My account of Andō in this instance is primarily empirical and perhaps sensationalist. Embedded within the labyrinthine sprawling streets of Ibaraki, I visited the Church of the Light on a gelid yet invigorating winter day. It was surreal to witness building under our collective sun after much exposure to the building under various sources of digital light. Upon entering the space, I felt as though I had entered a space akin to the inner space of a camera. After all in an etymological sense, the word and device of the ‘camera’ as we know it today finds its origins in the Latin camera (chamber) and obscura (darkened), the consolidated expression camera obscura coined by German polymath Johannes Kepler only in the 1600s. After a further investigation into the spatial associations and characteristics of the camera as a chamber (or chamber as a camera), although perhaps tenuous, I could not help but acknowledge that the heightened illumination of spare light in Andō’s architecture was precisely possible incommensurate with the abundance of darkness. And this is a darkness which is fundamental; before the shadow. Achromatic extremes of blacks and whites are seldom (if ever) used in his work yet are ever naturally prevalent as if by design. The conciliating greys between drew my
awareness concurrently to the fundamental darkness and exposing light which constitute our seen world as Virilio has postulated, “Everything in this sunlit world is dedicated to speed. Even the tomb contains the instruments of dromology…The departure of the animating soul leaves the body motionless, but… the point is not to see the body still moving since everything goes on moving.”

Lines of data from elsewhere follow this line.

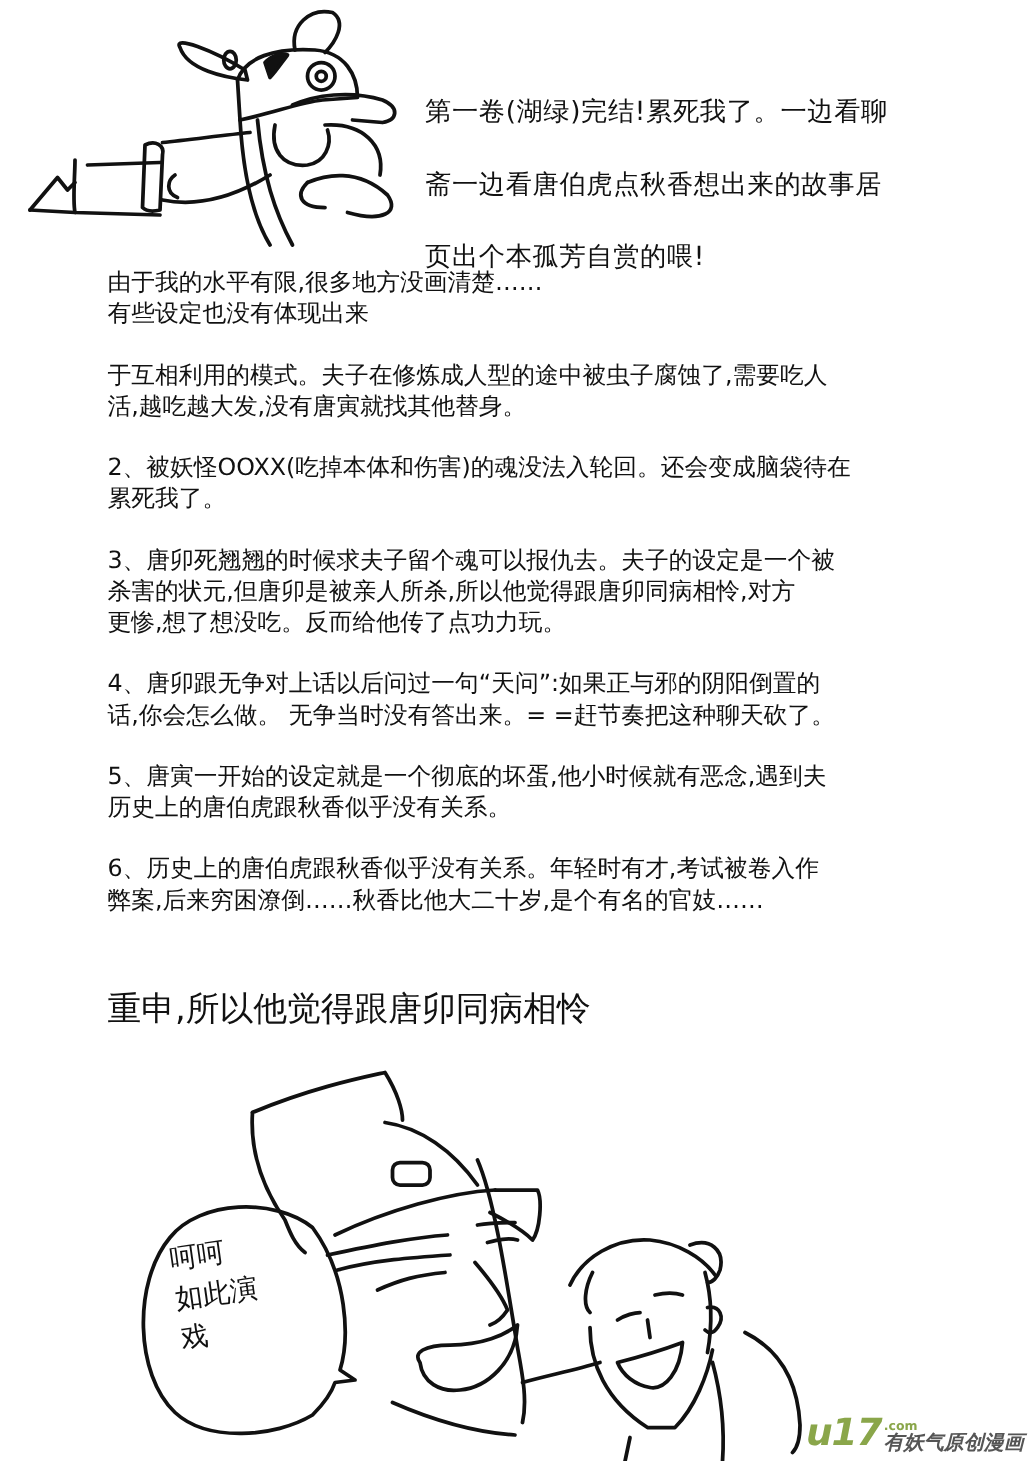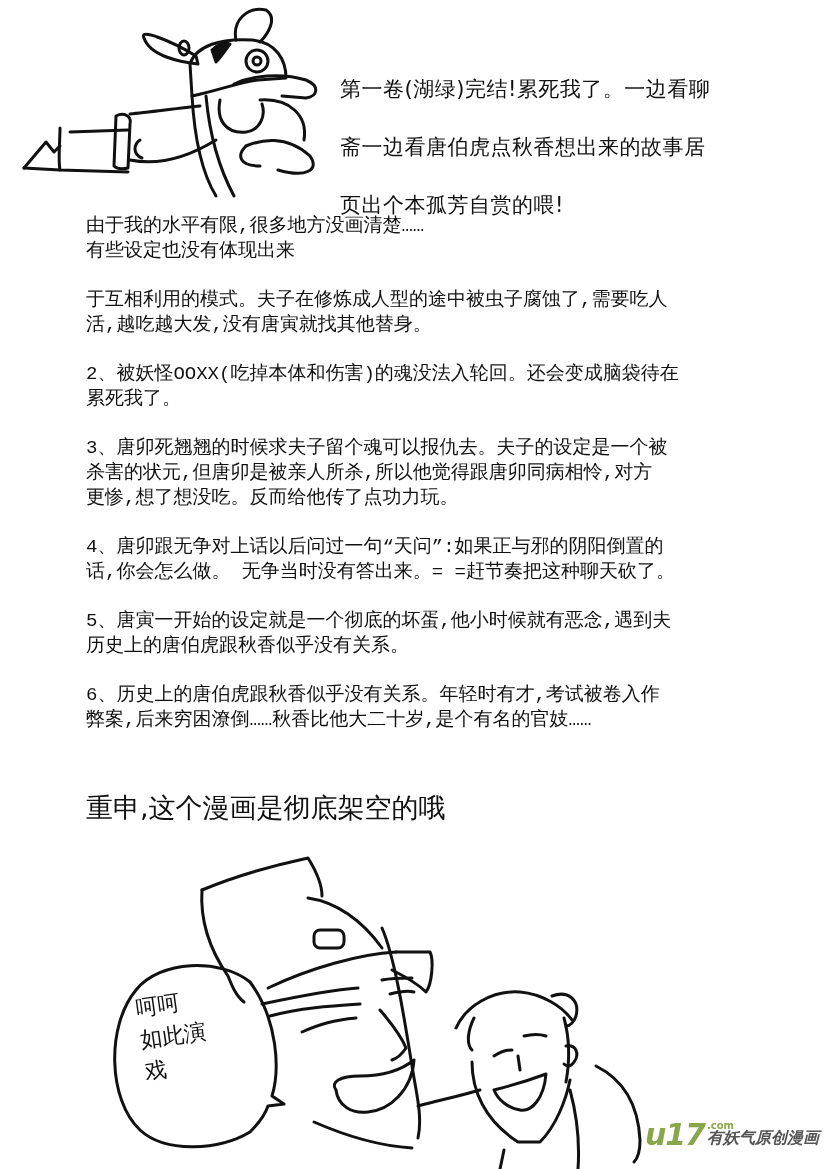--- a/index.html
+++ b/index.html
@@ -2,28 +2,28 @@
 <html><head>
 <meta charset="utf-8">
 <style>
   html, body { margin: 0; padding: 0; background: #ffffff; }
   body { width: 827px; height: 1169px; position: relative; overflow: hidden;
          font-family: "DejaVu Sans", sans-serif; color: #111; }
   .abs { position: absolute; }
   .intro { left: 340px; top: 48px; width: 440px; font-size: 21px; line-height: 34px; letter-spacing: 0.5px; }
   .intro div { white-space: nowrap; margin-top: 24px; }
   .notes { left: 86px; top: 214px; width: 700px; font-size: 19px; line-height: 25px; }
-  .notes .line { white-space: nowrap; font-family: Liberation Mono, monospace; }
+  .notes .line { white-space: nowrap; }
   .notes .para { margin-bottom: 24px; }
   .reiterate { left: 86px; top: 790px; font-size: 27px; line-height: 36px; white-space: nowrap; }
   svg.sketch { position: absolute; overflow: visible; }
   svg.sketch path, svg.sketch ellipse, svg.sketch rect { fill: none; stroke: #111; stroke-width: 3; stroke-linecap: round; stroke-linejoin: round; }
   .bubble-text { left: 140px; top: 985px; width: 110px; font-size: 22px; line-height: 32px; transform: rotate(-8deg); font-family: "DejaVu Serif", serif; color: #111; }
   .bubble-text div { white-space: nowrap; }
-  .watermark { right: 8px; bottom: 20px; display: flex; }
+  .watermark { right: 8px; bottom: 8px; display: flex; align-items: flex-end; }
   .wm-logo { font-family: "DejaVu Sans", sans-serif; font-weight: bold; font-style: italic; font-size: 30px; color: #8aa64a; letter-spacing: -1px; line-height: 28px; }
   .wm-right { display: flex; flex-direction: column; margin-left: 2px; }
   .wm-dom { font-size: 10px; color: #8aa64a; font-weight: bold; line-height: 10px; }
   .wm-slogan { font-size: 16px; color: #555; font-weight: bold; font-style: italic; line-height: 14px; }
 </style>
 </head>
 <body>
 
 <svg class="sketch" style="left:20px; top:0px;" width="320" height="200" viewBox="0 0 320 200">
 
@@ -86,21 +86,21 @@
   <div class="para">
     <div class="line">5、唐寅一开始的设定就是一个彻底的坏蛋,他小时候就有恶念,遇到夫</div>
     <div class="line">历史上的唐伯虎跟秋香似乎没有关系。</div>
   </div>
   <div class="para">
     <div class="line">6、历史上的唐伯虎跟秋香似乎没有关系。年轻时有才,考试被卷入作</div>
     <div class="line">弊案,后来穷困潦倒……秋香比他大二十岁,是个有名的官妓……</div>
   </div>
 </div>
 
-<div class="abs reiterate">重申,这个漫画是彻底架空的哦</div>
+<div class="abs reiterate">重申,所以他觉得跟唐卯同病相怜</div>
 
 <svg class="sketch" style="left:100px; top:850px;" width="560" height="319" viewBox="0 0 560 319">
 
   <path d="M150 132 C120 108 60 110 36 140 C6 176 8 250 40 280 C66 304 120 300 150 282 C160 272 166 262 168 256 L184 254 L172 246 C180 220 178 170 150 132 Z"></path>
 
   <path d="M102 40 C150 20 190 12 208 8 C218 24 222 38 222 46"></path>
   <path d="M102 40 C100 70 110 100 128 126 C132 136 136 146 144 152"></path>
   <path d="M208 48 C236 52 262 70 282 98"></path>
   <rect x="214" y="80" width="30" height="18" rx="6"></rect>
   <path d="M168 138 C210 118 260 104 296 102"></path>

From my limited experience, the ascertained primordiality innate in Andō’s architecture of ‘rudiments’ does have sepulchral associations; after all, the origins of architecture in a similar primordial sense have oft been traced to funerary edifices. I found that his spaces contained the funereality of a sepulchre; and as a monument that serves to imbue memory, it rouses an atavistic memory… tracing one’s acknowledgement to the role of light in our visible world and the corresponding speed (movement) which dictates it, further eliciting suspicions of resultant perceived verisimilitudes. These are all but facets of many which further culminate to punctuate the opposing yet serene stasis essential to Andō’s architecture of inner voids.